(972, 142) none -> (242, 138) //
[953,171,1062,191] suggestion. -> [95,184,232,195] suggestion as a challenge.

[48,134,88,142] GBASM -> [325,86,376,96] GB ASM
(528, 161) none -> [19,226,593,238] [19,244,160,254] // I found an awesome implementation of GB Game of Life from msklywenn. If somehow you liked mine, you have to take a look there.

==

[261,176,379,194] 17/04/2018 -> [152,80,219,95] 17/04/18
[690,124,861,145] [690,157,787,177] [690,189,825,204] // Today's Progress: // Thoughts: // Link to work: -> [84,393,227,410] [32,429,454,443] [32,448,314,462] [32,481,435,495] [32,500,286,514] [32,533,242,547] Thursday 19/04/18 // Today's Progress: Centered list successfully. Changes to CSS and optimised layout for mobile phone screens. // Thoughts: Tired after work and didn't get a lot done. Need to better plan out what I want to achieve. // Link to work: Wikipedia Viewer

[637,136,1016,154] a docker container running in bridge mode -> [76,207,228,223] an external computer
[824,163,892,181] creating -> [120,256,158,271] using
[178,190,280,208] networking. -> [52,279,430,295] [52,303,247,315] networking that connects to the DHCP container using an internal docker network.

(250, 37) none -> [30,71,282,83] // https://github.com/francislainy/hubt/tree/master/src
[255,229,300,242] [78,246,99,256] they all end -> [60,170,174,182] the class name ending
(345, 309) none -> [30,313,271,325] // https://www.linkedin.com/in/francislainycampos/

Required action ▸
Copy out, word for word, the part of the entries above that begins at the line with "[690,124,861,145] [690,157,787,177] [690,189,825,204]" and ends at the line with "(345, 309) none", including both.

Expected answer ▸
[690,124,861,145] [690,157,787,177] [690,189,825,204] // Today's Progress: // Thoughts: // Link to work: -> [84,393,227,410] [32,429,454,443] [32,448,314,462] [32,481,435,495] [32,500,286,514] [32,533,242,547] Thursday 19/04/18 // Today's Progress: Centered list successfully. Changes to CSS and optimised layout for mobile phone screens. // Thoughts: Tired after work and didn't get a lot done. Need to better plan out what I want to achieve. // Link to work: Wikipedia Viewer

[637,136,1016,154] a docker container running in bridge mode -> [76,207,228,223] an external computer
[824,163,892,181] creating -> [120,256,158,271] using
[178,190,280,208] networking. -> [52,279,430,295] [52,303,247,315] networking that connects to the DHCP container using an internal docker network.

(250, 37) none -> [30,71,282,83] // https://github.com/francislainy/hubt/tree/master/src
[255,229,300,242] [78,246,99,256] they all end -> [60,170,174,182] the class name ending
(345, 309) none -> [30,313,271,325] // https://www.linkedin.com/in/francislainycampos/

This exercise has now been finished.